Three and a half hours later, it was over and I felt simulataneously rewarded and punished. Rewarded by the uniqueness of the vision of Mr. Miguel Gomez, but punished by the film's length. In a way, the movie Tabu itself mirrored the experience of the Balzac theatre itself. There were things that were worthwhile but you had to wade through a lot of stuff to get to them. Much like life itself.

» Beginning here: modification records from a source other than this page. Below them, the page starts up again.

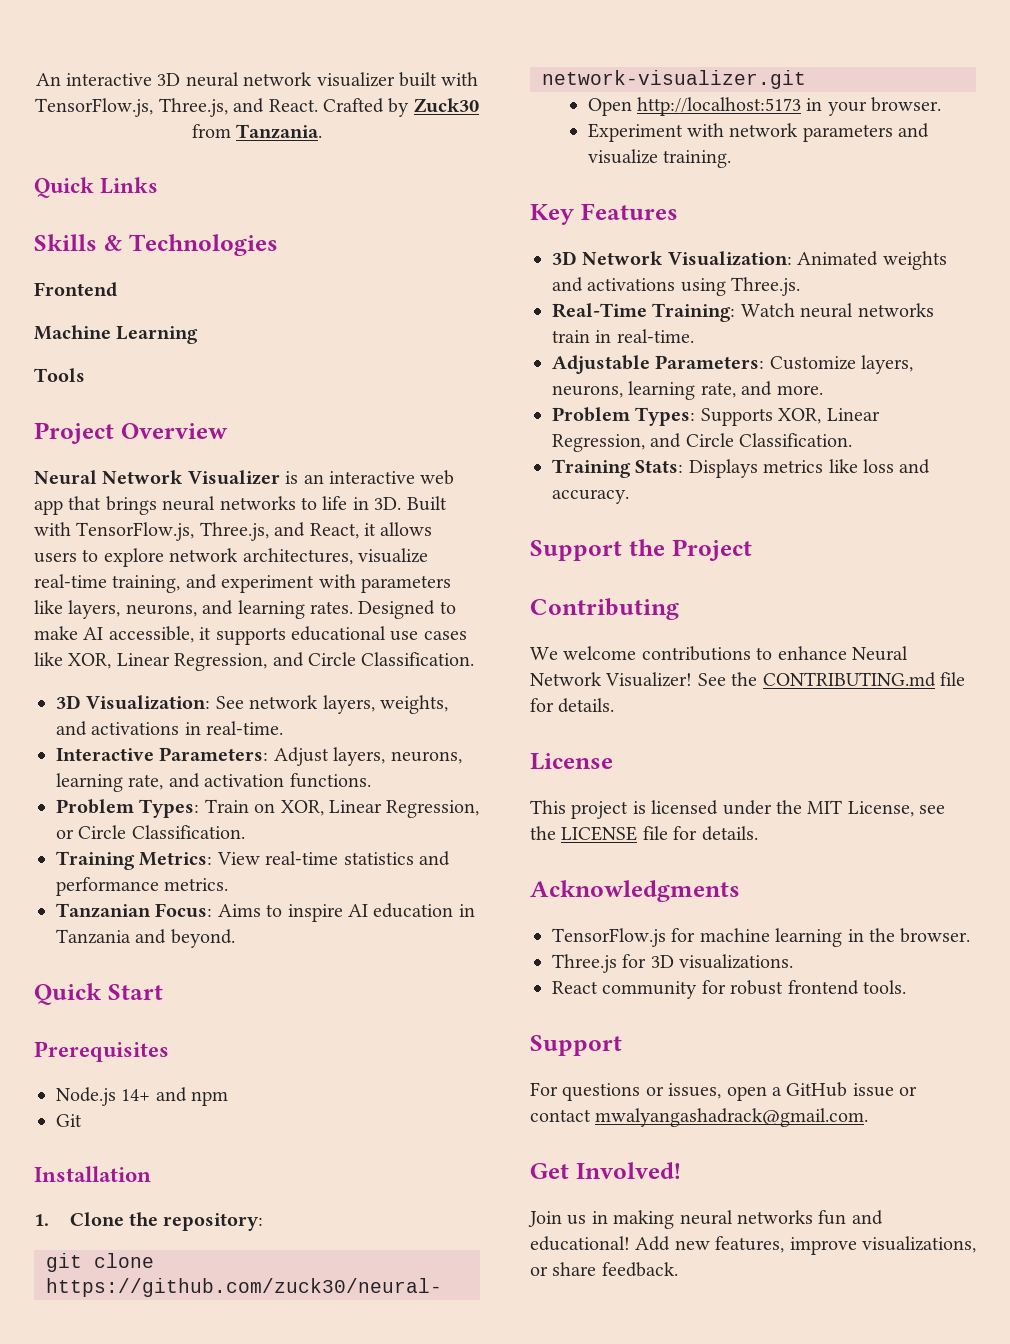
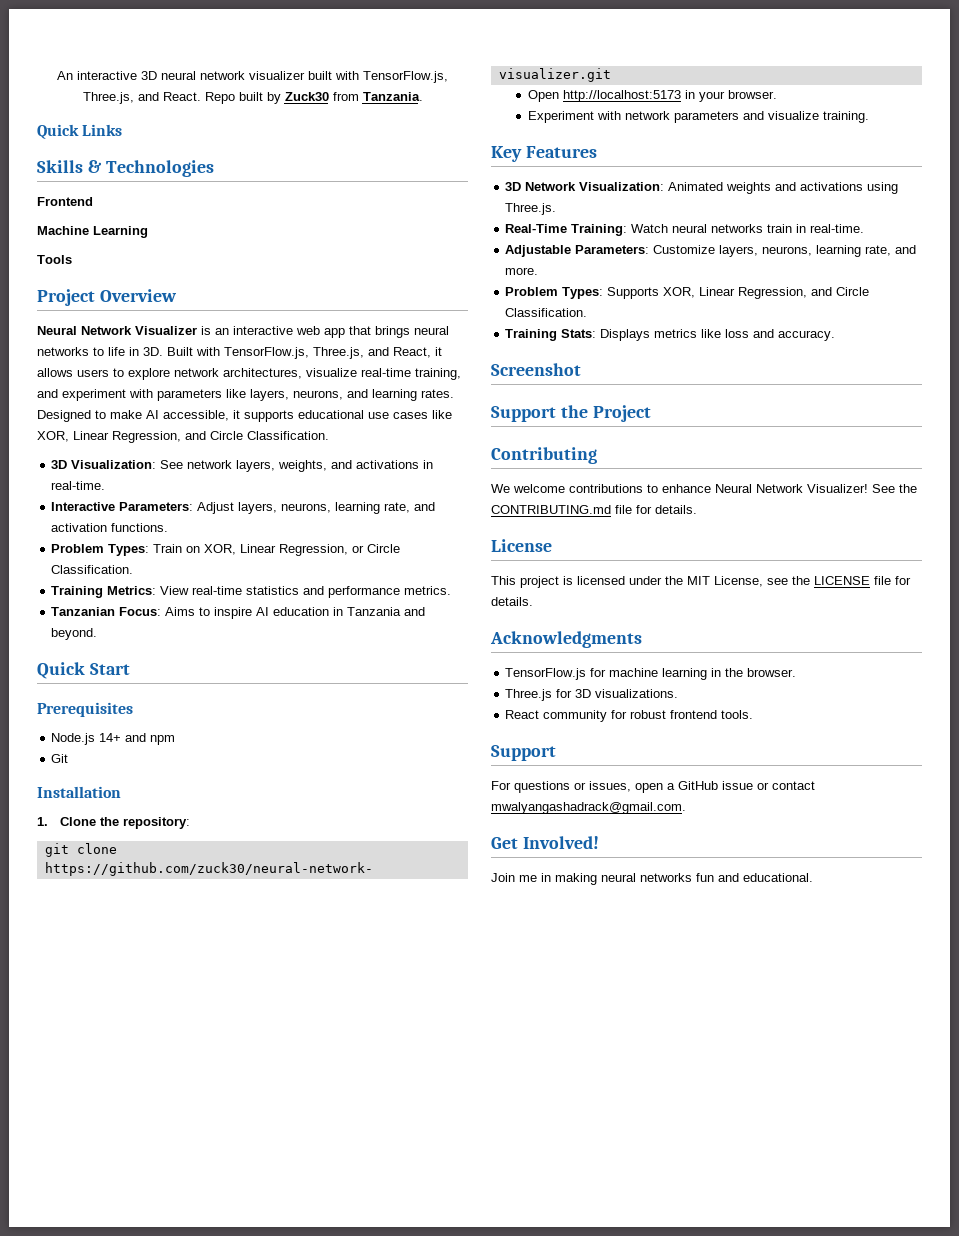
- Crafted by Zuck30 from Tanzania.
+ Repo built by Zuck30 from Tanzania.
+ Screenshot
- Join us in making neural networks fun and educational! Add new features, improve visualizations, or share feedback.
+ Join me in making neural networks fun and educational.

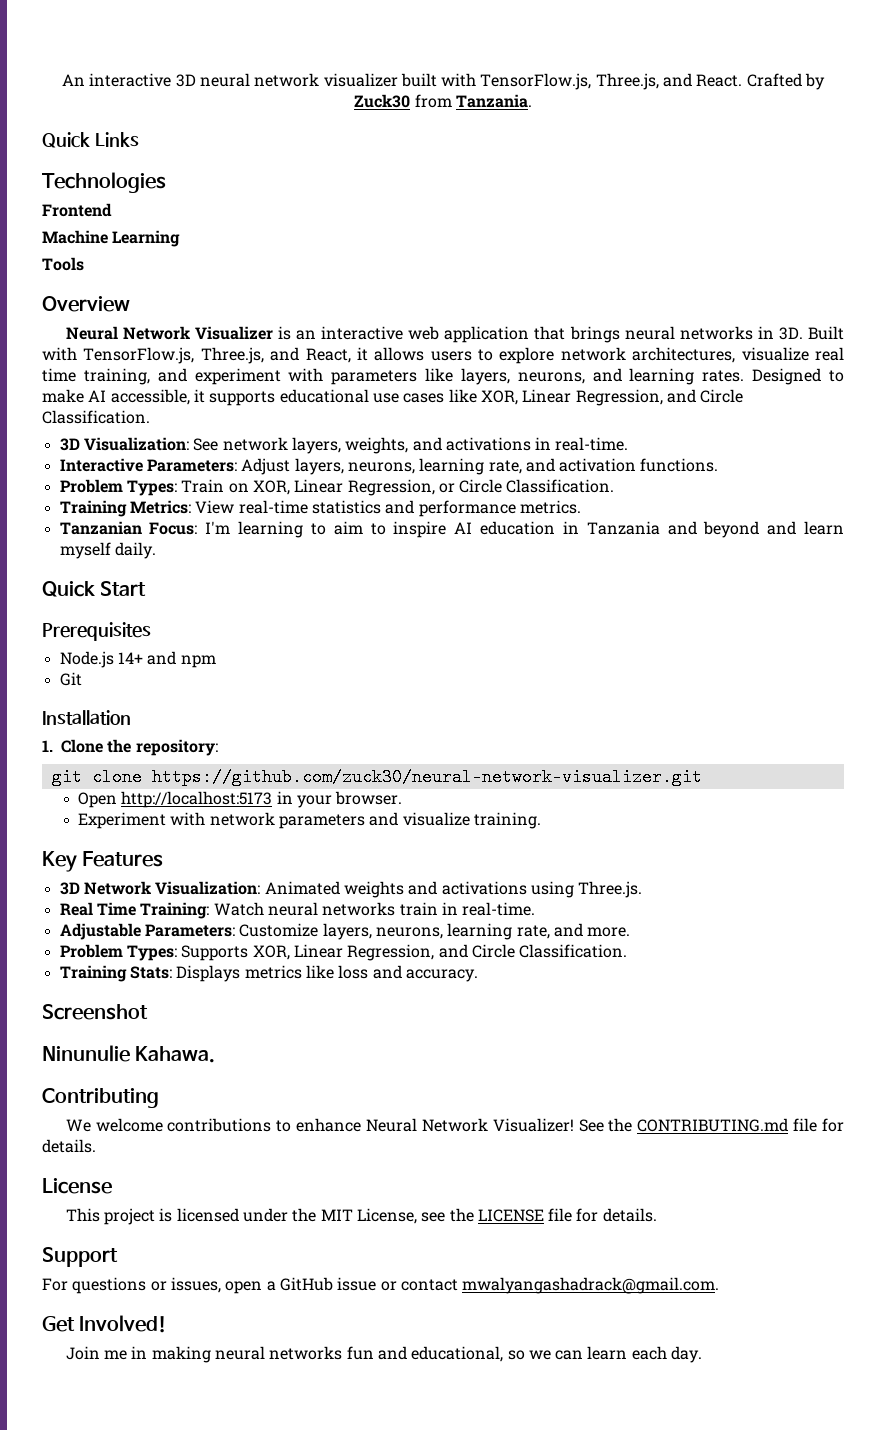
- Repo built by Zuck30 from Tanzania.
+ Crafted by Zuck30 from Tanzania.
- Skills & Technologies
+ Technologies
- Project Overview
+ Overview
- Neural Network Visualizer is an interactive web app that brings neural networks to life in 3D.
+ Neural Network Visualizer is an interactive web application that brings neural networks in 3D.
- Built with TensorFlow.js, Three.js, and React, it allows users to explore network architectures, visualize real-time training, and experiment with parameters like layers, neurons, and learning rates.
+ Built with TensorFlow.js, Three.js, and React, it allows users to explore network architectures, visualize real time training, and experiment with parameters like layers, neurons, and learning rates.
- Tanzanian Focus: Aims to inspire AI education in Tanzania and beyond.
+ Tanzanian Focus: I'm learning to aim to inspire AI education in Tanzania and beyond and learn myself daily.
- Real-Time Training: Watch neural networks train in real-time.
+ Real Time Training: Watch neural networks train in real-time.
- Support the Project
+ Ninunulie Kahawa.
- Acknowledgments
- TensorFlow.js for machine learning in the browser.
- Three.js for 3D visualizations.
- React community for robust frontend tools.
- Join me in making neural networks fun and educational.
+ Join me in making neural networks fun and educational, so we can learn each day.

It had stopeed raining when we got out and we went and found the only eatery that was open off the Champs Elysées that was not pizza based or a million Qatar dollars a plate. We found an empty Chinese restaurant. The kind of place where the servers seem genuinely surprised that you have walked in. I sat down to a plate of fried rice and sweet and sour pork and I discussed the movie with my friend. I asked her if the Balzac theatre was always like that. I told her it had the feel of a classy cruise ship for the elderly. She told me that it was often the case but a lot of times they had lectures from cinema scholars and people who had high opinions of their opinions. I told her that sounded great to me. I told her how I was sick of insurance commercials at the movies. She told me they also had a bar and that I could just sit there at the theatre all day if I wanted to. That sounded good too. I couldn't remember the last time I really had distinct memories of going to a movie theatre. Forget 3D. Give me unexpected free jazz and the company of the quietly disgruntled.

I couldn't think of a better place to spend my twilight years, especially in the comfort of those chairs.